Association with vessel vectors

Actual evidence of being found in samples in a particular vector from any world region.

Anchor and anchor chains. Organisms found on anchors, anchor chain or within attached sediments, including anchor chain lockers.

Ballast water. Ballast water means water with its suspended matter taken on board a ship to control trim, list, draught, stability or stresses of the ship.

Biofouling. Biofouling means the accumulation of aquatic organisms such as micro-organisms, plants, and animals on surfaces and structures immersed in or exposed to the aquatic environment. Biofouling can include microfouling and macrofouling.

  • Macrofouling means large, distinct multicellular organisms visible to the human eye such as barnacles, tubeworms, or fronds of algae.
  • Microfouling means microscopic organisms including bacteria and diatoms and the slimy substances that they produce.
Biofouling comprised of only microfouling is commonly referred to as a slime layer.

Sea chest. The sea chests are cavities (an opening with protection grid) at the bottom side of the ships’ hull (an opening for pumping in and out water for, e.g., ballasting, firefighting) where aquatic organisms may settle and be transported.

Tank sediments. Matter settled out of ballast water within a ship.
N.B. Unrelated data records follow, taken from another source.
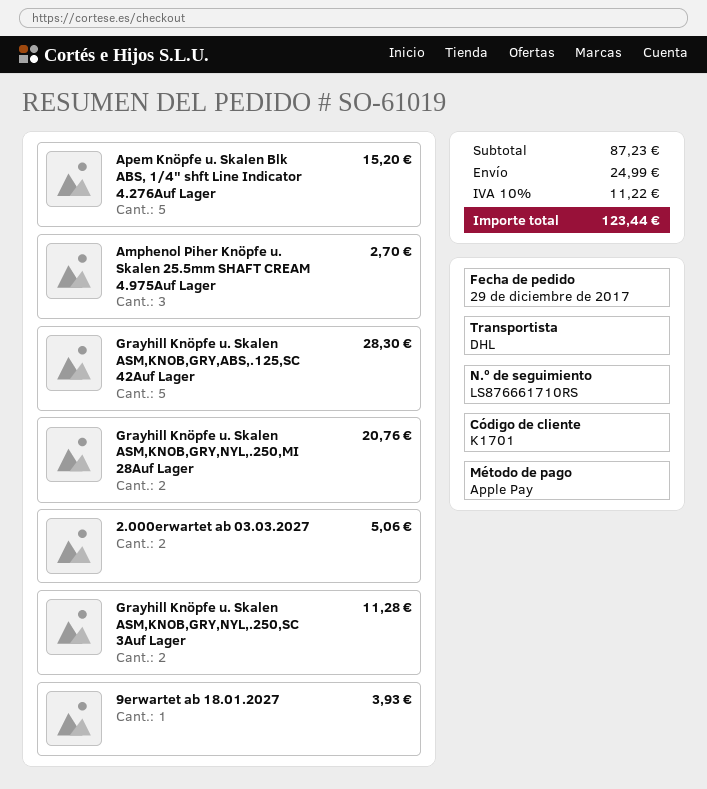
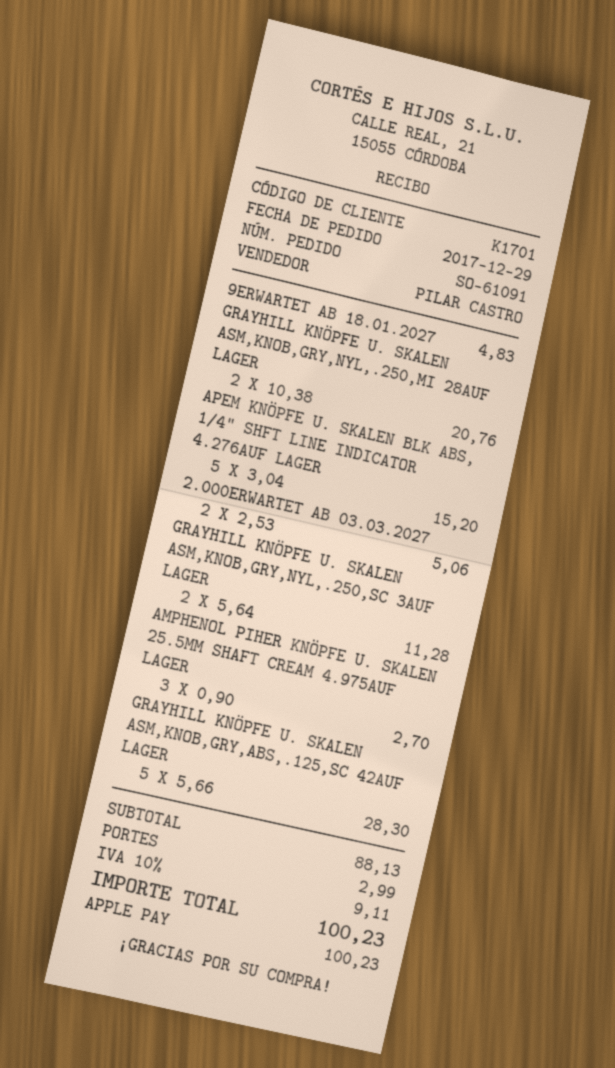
order number: SO-61019 -> SO-61091
9erwartet ab 18.01.2027: 1 for 3.93 -> 1 for 4.83
subtotal: 87.23 -> 88.13
shipping: 24.99 -> 2.99
tax: 10% = 11.22 -> 10% = 9.11
total: 123.44 -> 100.23

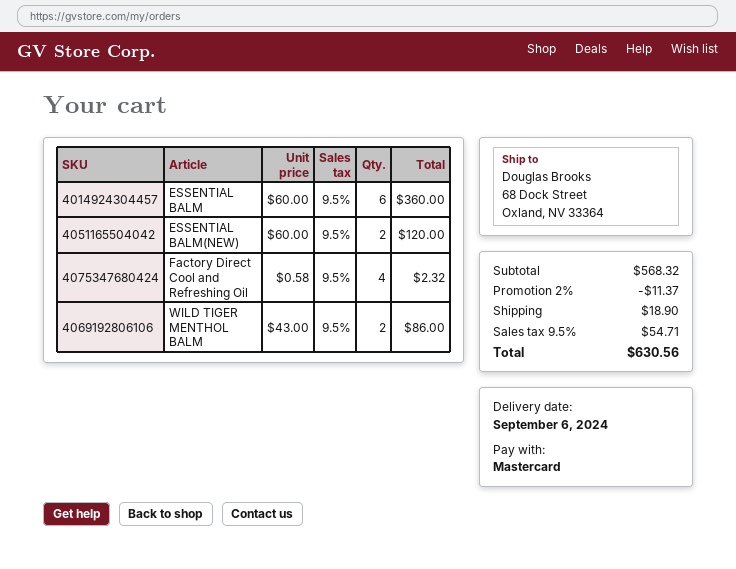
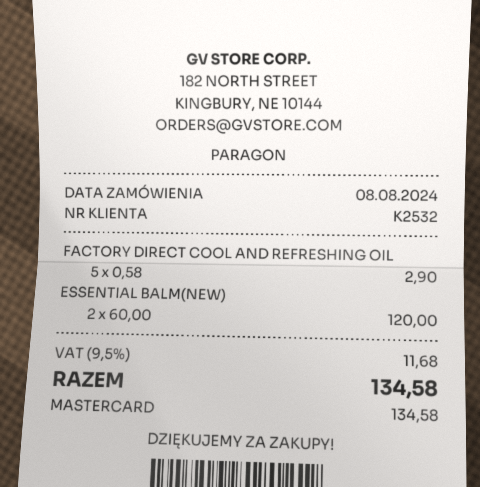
ESSENTIAL BALM: 6 x 60.00 = 360.00 -> none
Factory Direct Cool and Refreshing Oil: 4 x 0.58 = 2.32 -> 5 x 0.58 = 2.90
WILD TIGER MENTHOL BALM: 2 x 43.00 = 86.00 -> none
discount: 2% = 11.37 -> none
shipping: 18.90 -> none
tax: 9.5% = 54.71 -> 9.5% = 11.68
total: 630.56 -> 134.58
Bioaccumulation association

Natural toxins. An organism that accumulates toxins naturally produced by other organisms, such as phytotoxins, in its tissues.

Anthropogenic chemical compounds. An organism that accumulates human-produced chemicals, such as pharmaceuticals, heavy metals, pesticides, dioxins, in its tissues.
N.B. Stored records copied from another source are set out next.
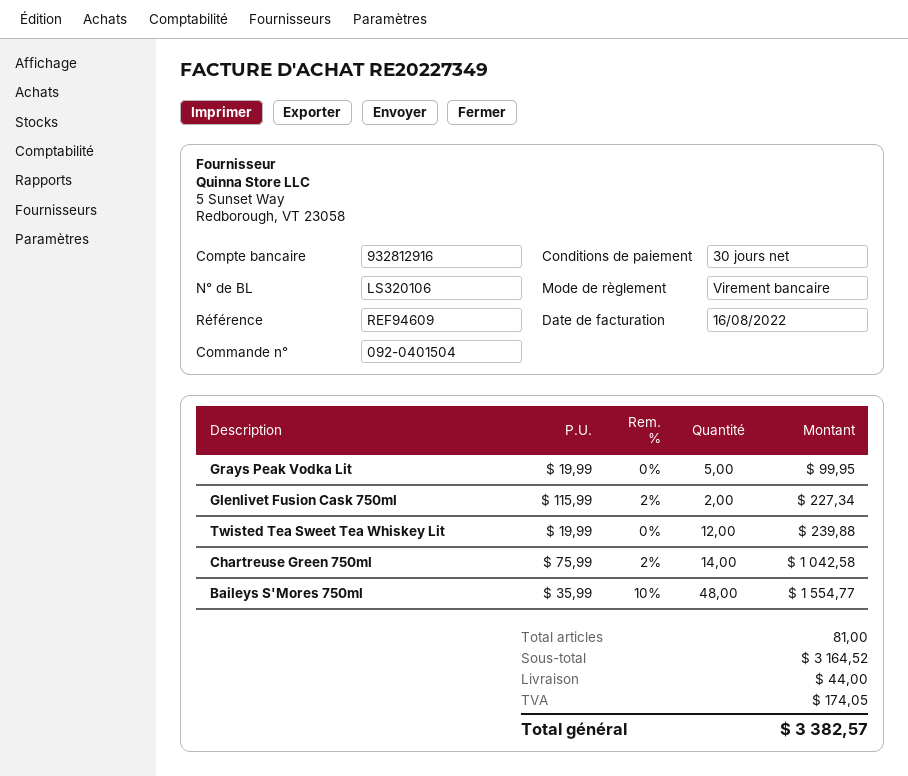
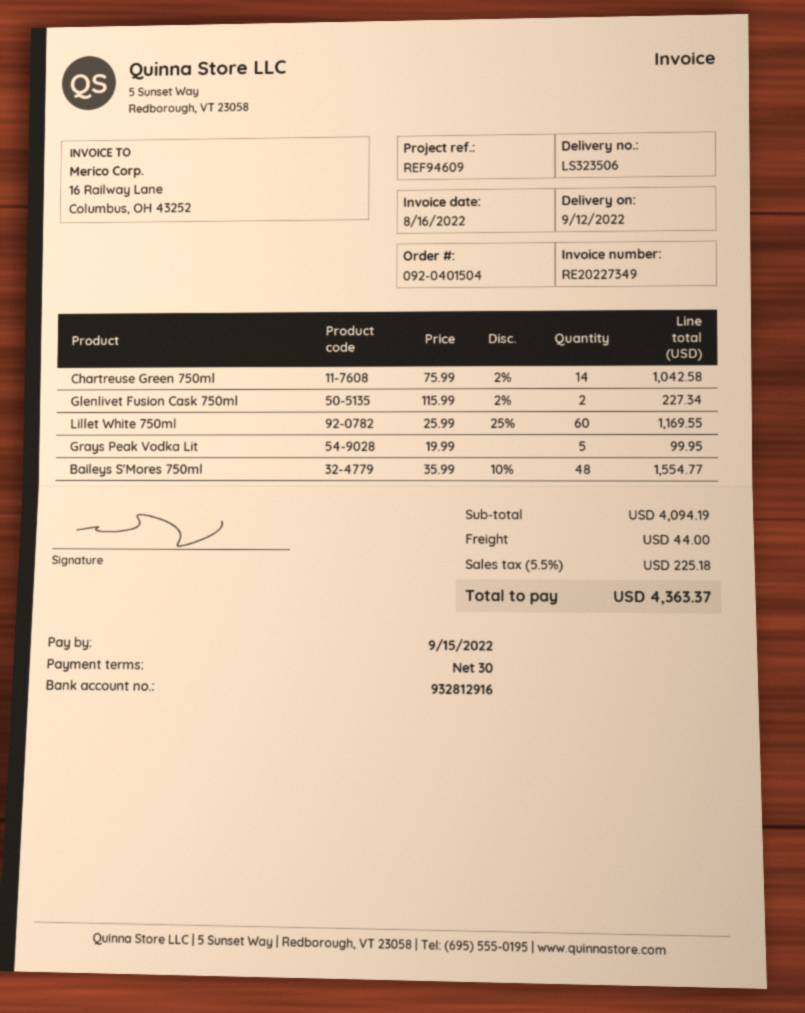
delivery note number: LS320106 -> LS323506
Twisted Tea Sweet Tea Whiskey Lit: 12 x 19.99 = 239.88 -> none
Lillet White 750ml: none -> 60 x 25.99 - 25% = 1169.55
subtotal: 3164.52 -> 4094.19
tax: 174.05 -> 225.18
total: 3382.57 -> 4363.37

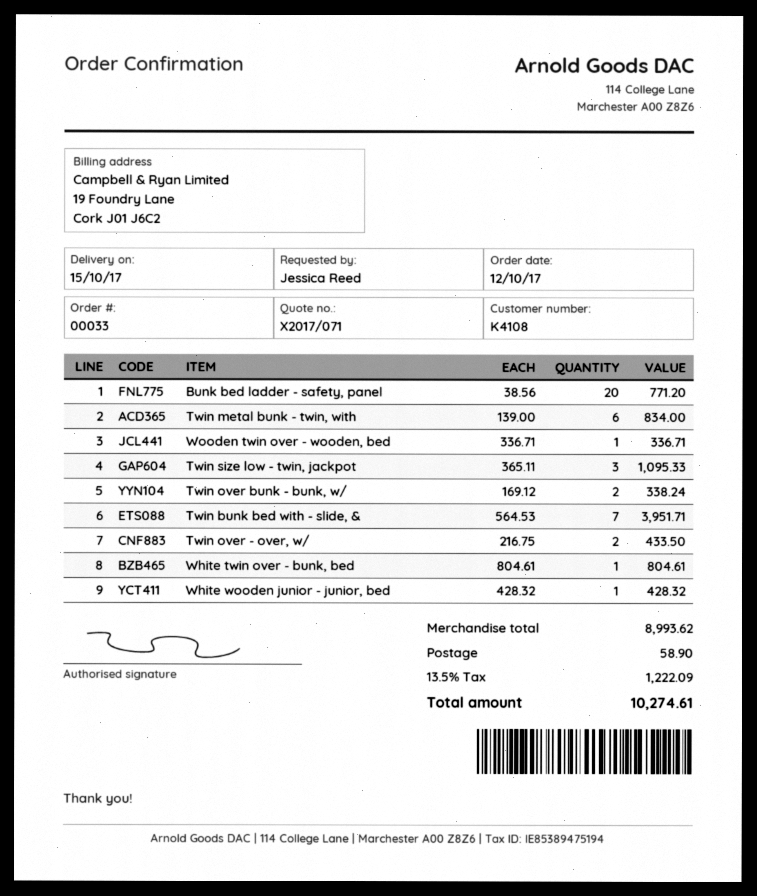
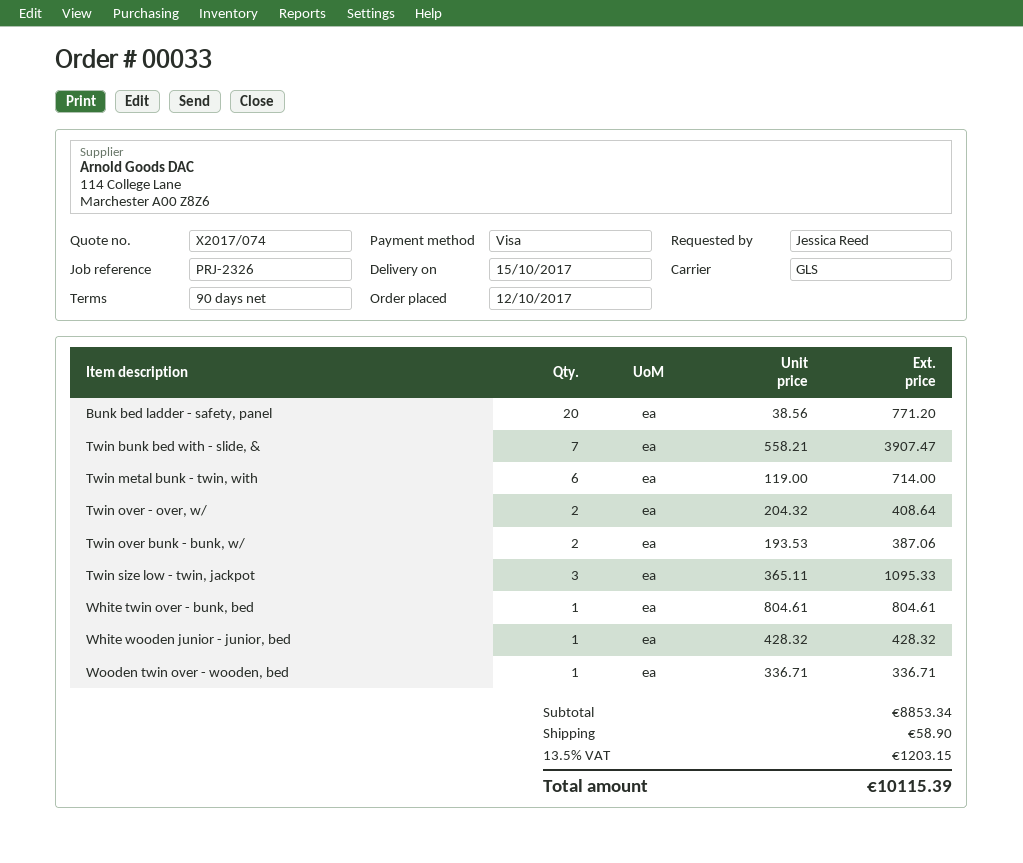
quote number: X2017/071 -> X2017/074
Twin metal bunk - twin, with: 6 x 139.00 = 834.00 -> 6 x 119.00 = 714.00
Twin over bunk - bunk, w/: 2 x 169.12 = 338.24 -> 2 x 193.53 = 387.06
Twin bunk bed with - slide, &: 7 x 564.53 = 3951.71 -> 7 x 558.21 = 3907.47
Twin over - over, w/: 2 x 216.75 = 433.50 -> 2 x 204.32 = 408.64
subtotal: 8993.62 -> 8853.34
tax: 13.5% = 1222.09 -> 13.5% = 1203.15
total: 10274.61 -> 10115.39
Characteristic feeding method

Chemoautotroph. An organism that obtains metabolic energy by oxidation of inorganic substrates such as sulphur, nitrogen or iron.

Deposit feeder – Subsurface. Synonym: detritivore. An organism feeding on fragmented particulate organic matter in the substratum.

Deposit feeder – Surface. Synonym: detritivore. An organism feeding on fragmented particulate organic matter from the surface of the substratum.

Grazer. An organism feeding on plants (higher aquatic plants, benthic algae and phytoplankton) and/or sessile animals organisms.

Herbivore. An organism feeding on plants (higher aquatic plants, benthic algae and phytoplankton).

Mixotroph. An organism both autotrophic and heterotrophic.

Omnivore. An organism feeding on mixed diet of plant and animal material.

Parasite. Feeding on the tissues, blood or other substances of a host.

Photoautotroph. An organism that obtains metabolic energy from light by photosynthesis (e.g. seaweeds, phytoplankton).

Planktotroph. An organism feeding on plankton.

Predator. An organism that feeds by preying on other organisms, killing them for food.

Scavenger. An organism feeding on dead and decaying organic material.

Suspension feeder – Active. An organism feeding on particulate organic matter, including plankton, suspended in the water column, collecting it actively by sweeping or pumping (creating feeding currents).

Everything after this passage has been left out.